Genome-wide screen reveals cellular functions that counteract rifampicin lethality in Escherichia coli

The antibacterial activity of rifamycins specifically relies on the inhibition of transcription by directly binding to the beta-subunit of bacterial DNA-dependent RNA polymerase (RNAP). However, its killing efficacy is substantially diminished in most gram-negative bacteria. To systematically reveal the cellular functions that counteract rifamycin-mediated killing in the gram-negative model organism Escherichia coli, we performed a genome-wide Tn5 transposon-mediated screen to identify mutants with altered susceptibility to rifampicin. Combined with targeted gene knockouts, our results showed that the beta-barrel assembly machinery plays a crucial role in restricting rifampicin from entering the cell, whereas mutants deficient in other cellular permeability barriers, such as lipopolysaccharide and enterobacterial common antigen, had no such effect. At bactericidal concentrations, the killing efficacy of rifampicin was strongly influenced by cellular functions, including iron acquisition, DNA repair, aerobic respiration, and carbon metabolism. Although iron acquisition de facto has a strong impact or dependence on cellular redox, our results suggest that their effects on rifampicin efficacy do not rely on hydroxyl radical formation. We provide evidence that maintenance of DNA replication and transcription-coupled nucleotide excision repair protects E. coli cells against rifampicin killing. Moreover, our results showed that sustained aerobic respiration and carbon catabolism diminish rifampicin's killing efficacy, and this effect relies on the inhibition of transcription but not on translation.

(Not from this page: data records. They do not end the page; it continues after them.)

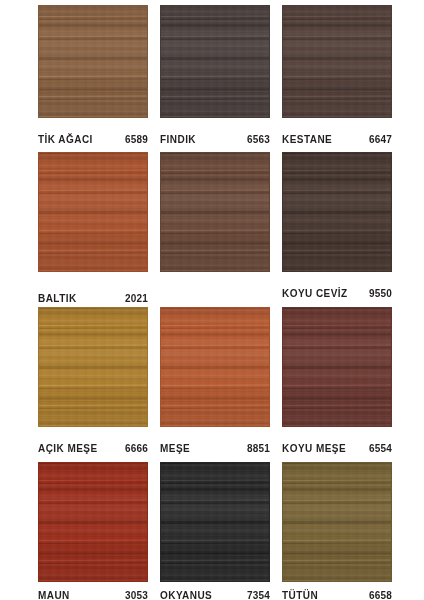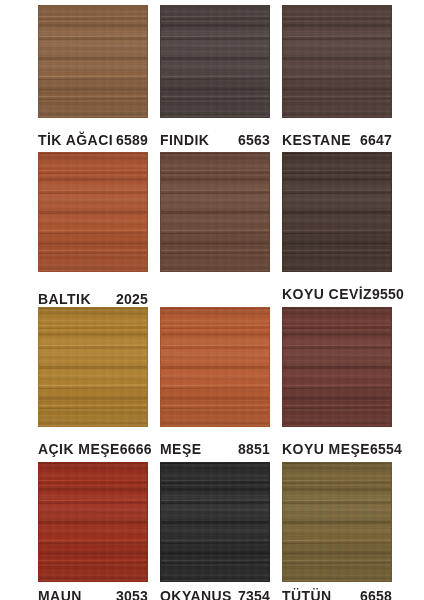--- a/index.html
+++ b/index.html
@@ -128,7 +128,7 @@
   }
   .label-name,
   .label-code {
-    font-size: 14px;
+    font-size: 10px;
     font-weight: bold;
     letter-spacing: 0.45px;
     color: #231f20;

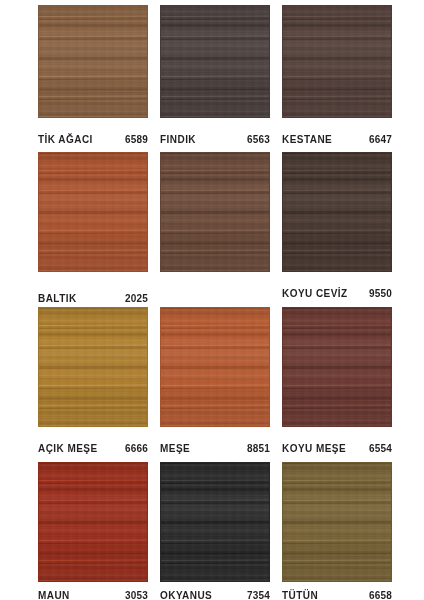--- a/index.html
+++ b/index.html
@@ -232,7 +232,7 @@
     <div class="spacer" style="grid-column:1;grid-row:5;"></div>
     <div class="label-cell" style="grid-column:2;grid-row:5;margin-top:10px;">
       <span class="label-name">BALTIK</span>
-      <span class="label-code">2025</span>
+      <span class="label-code">2021</span>
     </div>
     <div class="spacer" style="grid-column:3;grid-row:5;"></div>
     <div class="spacer" style="grid-column:5;grid-row:5;"></div>

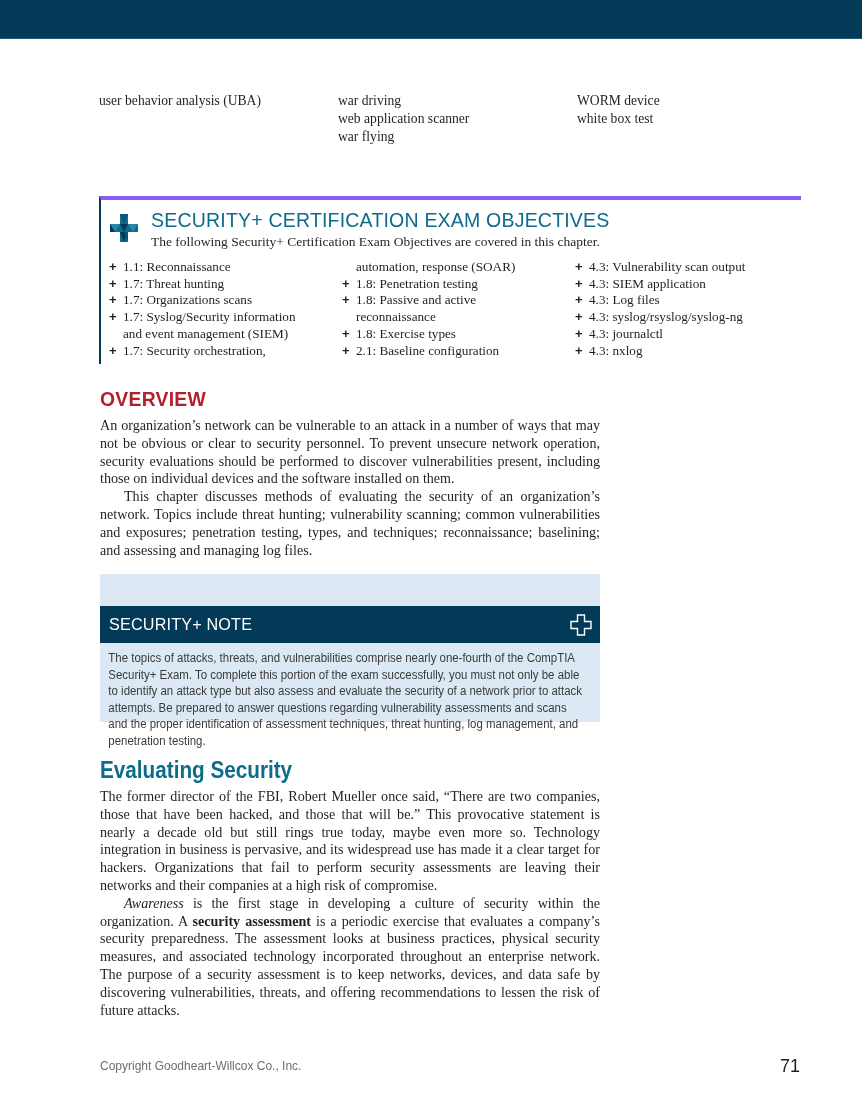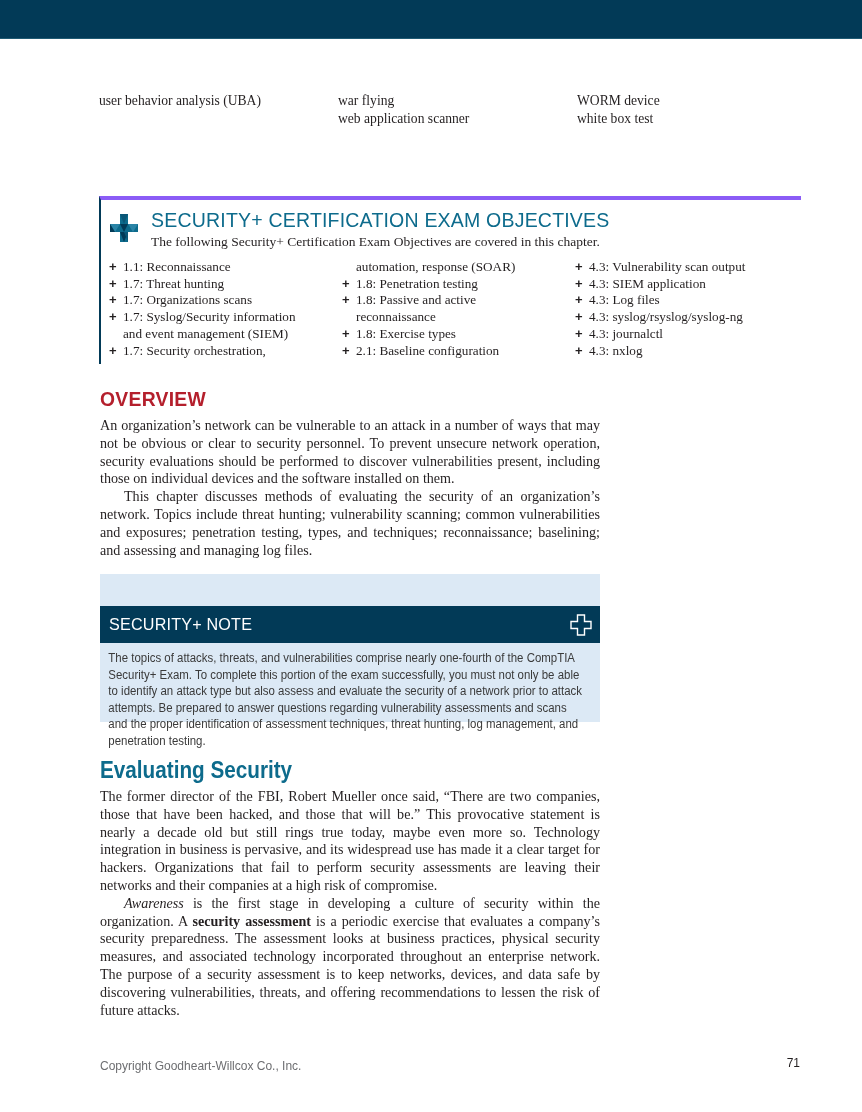--- a/index.html
+++ b/index.html
@@ -52,6 +52,7 @@
     <span>user behavior analysis (UBA)</span>
   </div>
   <div class="col col2">
+    <span>war driving</span>
     <span>war flying</span>
     <span>web application scanner</span>
   </div>

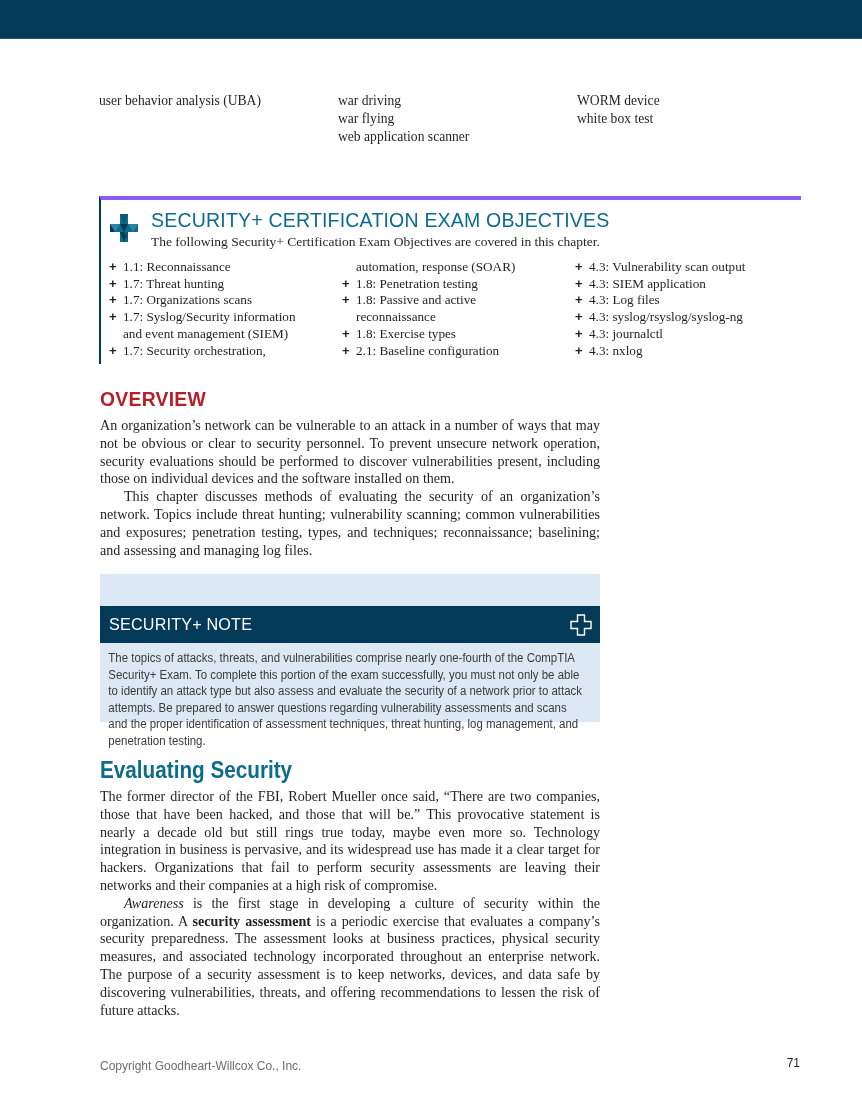--- a/index.html
+++ b/index.html
@@ -53,8 +53,8 @@
   </div>
   <div class="col col2">
     <span>war driving</span>
+    <span>web application scanner</span>
     <span>war flying</span>
-    <span>web application scanner</span>
   </div>
   <div class="col col3">
     <span>WORM device</span>

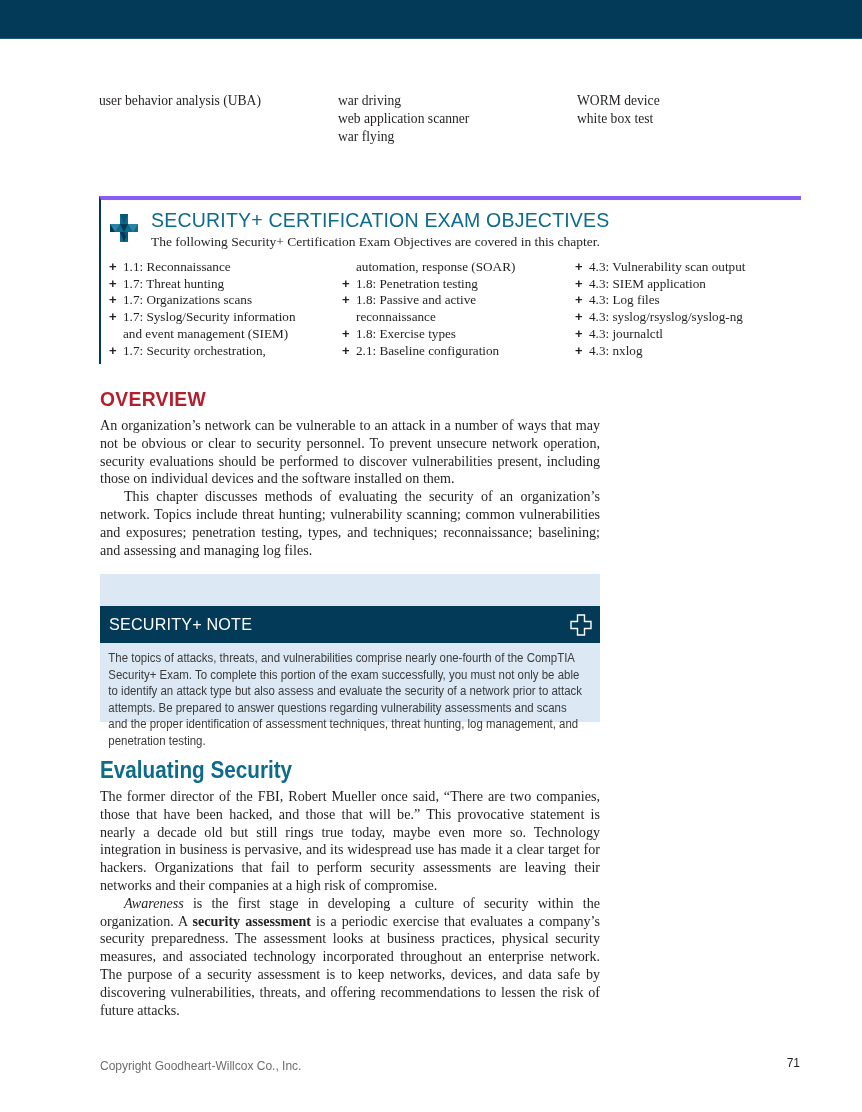--- a/index.html
+++ b/index.html
@@ -40,7 +40,7 @@
     .eval-h { position: absolute; left: 100px; top: 757px; font-family: "Liberation Sans", sans-serif; font-weight: bold; font-size: 23px; color: #0d6b8c; transform: scaleX(0.9); transform-origin: left; }
 
     .footer-copy { position: absolute; left: 100px; top: 1059px; font-family: "Liberation Sans", sans-serif; font-size: 12px; color: #6d6e71; }
-    .footer-page { position: absolute; right: 62px; top: 1056px; font-family: "Liberation Sans", sans-serif; font-size: 12px; color: #231f20; }
+    .footer-page { position: absolute; right: 62px; top: 1056px; font-family: "Liberation Sans", sans-serif; font-size: 18px; color: #231f20; }
   </style>
 </head>
 <body>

These findings suggest that the killing efficacy of rifamycins is largely determined by cellular responses upon the inhibition of RNAP and may expand our knowledge of the action mechanisms of rifamycins.

Automated summary

The antibacterial activity of rifamycins relies on the inhibition of transcription by directly binding to bacterial DNA-dependent RNA polymerase (RNAP). However, this killing efficacy is limited in most gram-negative bacteria. In this study, we identified the cellular functions that counteract rifamycin-mediated killing in Escherichia coli, a gram-negative model organism, and found that the beta-barrel assembly machinery plays a crucial role in restricting rifampicin from entering the cell. Additionally, cellular functions such as iron acquisition, DNA repair, aerobic respiration, and carbon metabolism strongly influenced the killing efficacy of rifampicin. Maintenance of DNA replication and transcription-coupled nucleotide excision repair protected E. coli cells against rifampicin killing, while sustained aerobic respiration and carbon catabolism diminished rifampicin's killing efficacy.